What the task asks — Only the lines of the data below from the one with "- This automated" through the one with "solution on AWS Cloud." are wanted. Repeat them exactly.

Dataset excerpts Block Start

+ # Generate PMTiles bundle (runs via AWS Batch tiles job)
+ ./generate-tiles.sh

Dataset excerpts Block End
Dataset excerpts Block Start

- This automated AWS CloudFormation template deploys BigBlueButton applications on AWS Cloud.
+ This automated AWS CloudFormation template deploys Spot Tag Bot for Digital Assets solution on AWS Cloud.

Dataset excerpts Block End
Dataset excerpts Block Start

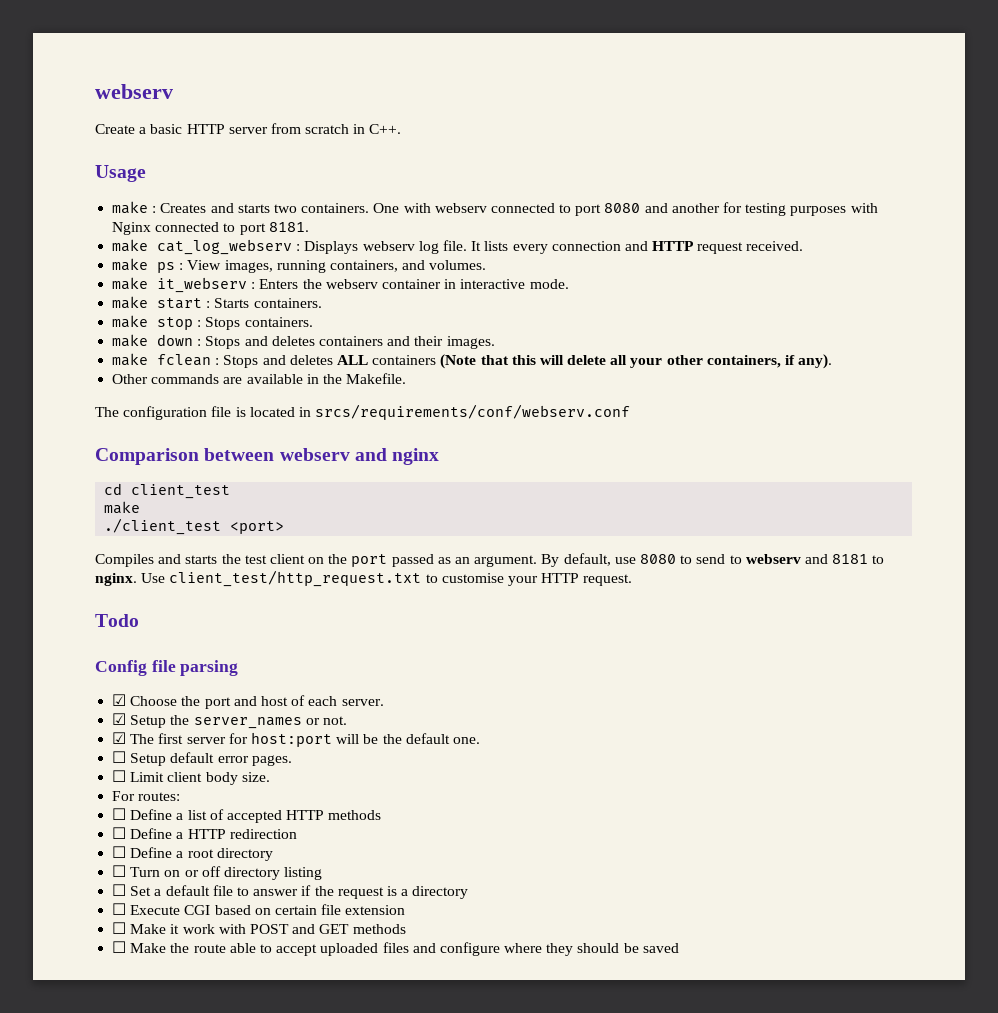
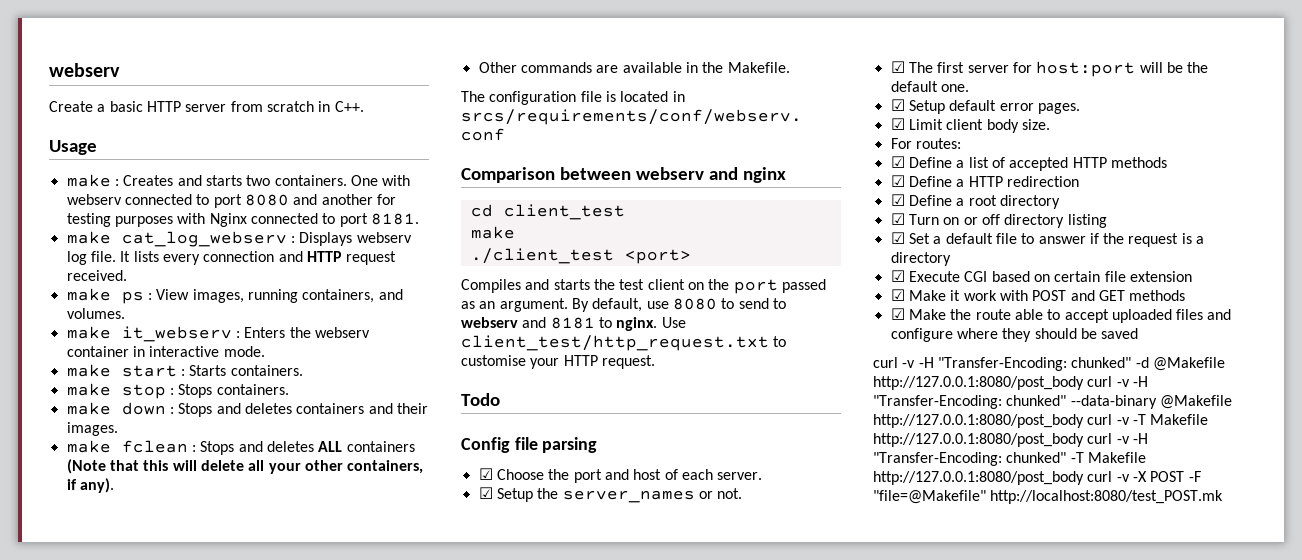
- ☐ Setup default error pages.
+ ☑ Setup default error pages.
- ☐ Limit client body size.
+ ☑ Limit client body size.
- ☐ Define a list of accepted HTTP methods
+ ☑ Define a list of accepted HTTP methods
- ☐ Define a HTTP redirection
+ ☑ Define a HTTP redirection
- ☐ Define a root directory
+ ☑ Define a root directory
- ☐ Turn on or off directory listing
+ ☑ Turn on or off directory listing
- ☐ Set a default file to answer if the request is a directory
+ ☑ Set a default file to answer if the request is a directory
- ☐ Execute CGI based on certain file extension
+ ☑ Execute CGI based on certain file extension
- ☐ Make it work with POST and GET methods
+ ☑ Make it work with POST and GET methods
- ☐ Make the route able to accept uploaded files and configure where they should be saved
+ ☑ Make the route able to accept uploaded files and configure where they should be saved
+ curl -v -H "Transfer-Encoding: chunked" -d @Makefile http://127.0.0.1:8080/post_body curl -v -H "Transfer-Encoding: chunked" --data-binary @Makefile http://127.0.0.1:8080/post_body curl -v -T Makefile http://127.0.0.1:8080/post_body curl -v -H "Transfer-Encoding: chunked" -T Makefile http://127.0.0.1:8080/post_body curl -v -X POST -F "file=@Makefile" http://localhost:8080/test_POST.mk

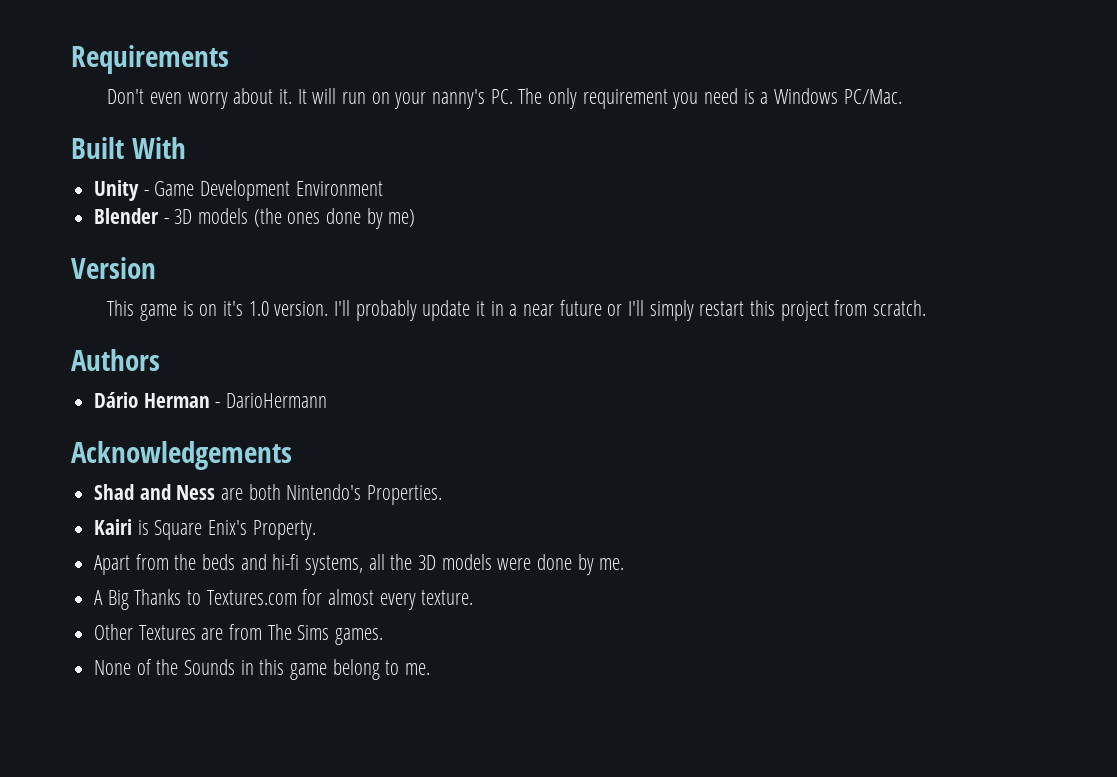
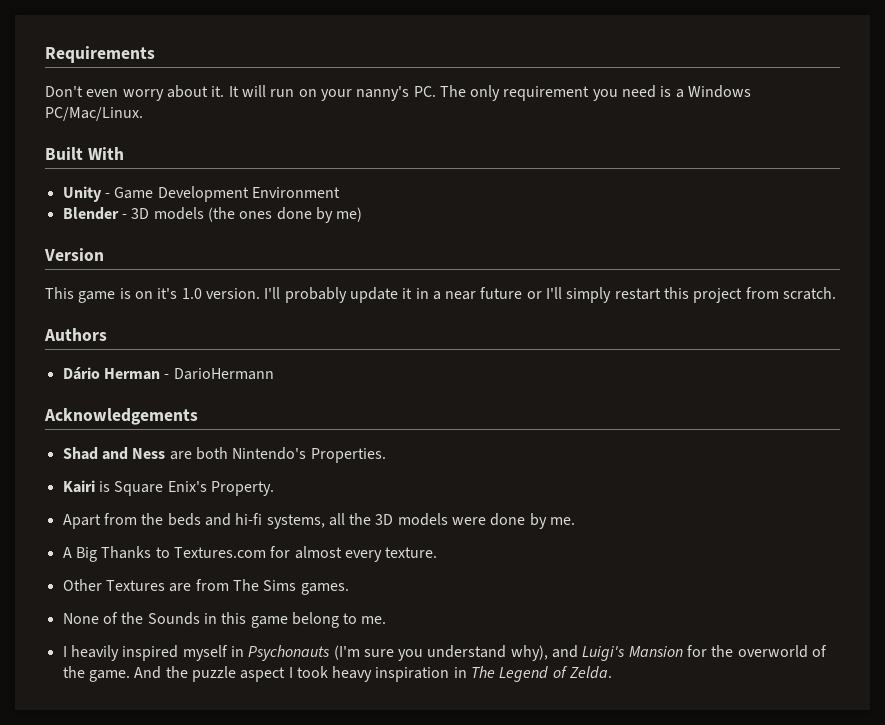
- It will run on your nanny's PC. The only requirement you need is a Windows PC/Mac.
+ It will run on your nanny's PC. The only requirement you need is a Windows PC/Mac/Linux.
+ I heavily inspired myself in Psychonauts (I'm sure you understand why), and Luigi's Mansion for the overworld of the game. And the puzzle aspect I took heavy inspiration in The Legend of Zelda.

Dataset excerpts Block End

Task solution —
- This automated AWS CloudFormation template deploys BigBlueButton applications on AWS Cloud.
+ This automated AWS CloudFormation template deploys Spot Tag Bot for Digital Assets solution on AWS Cloud.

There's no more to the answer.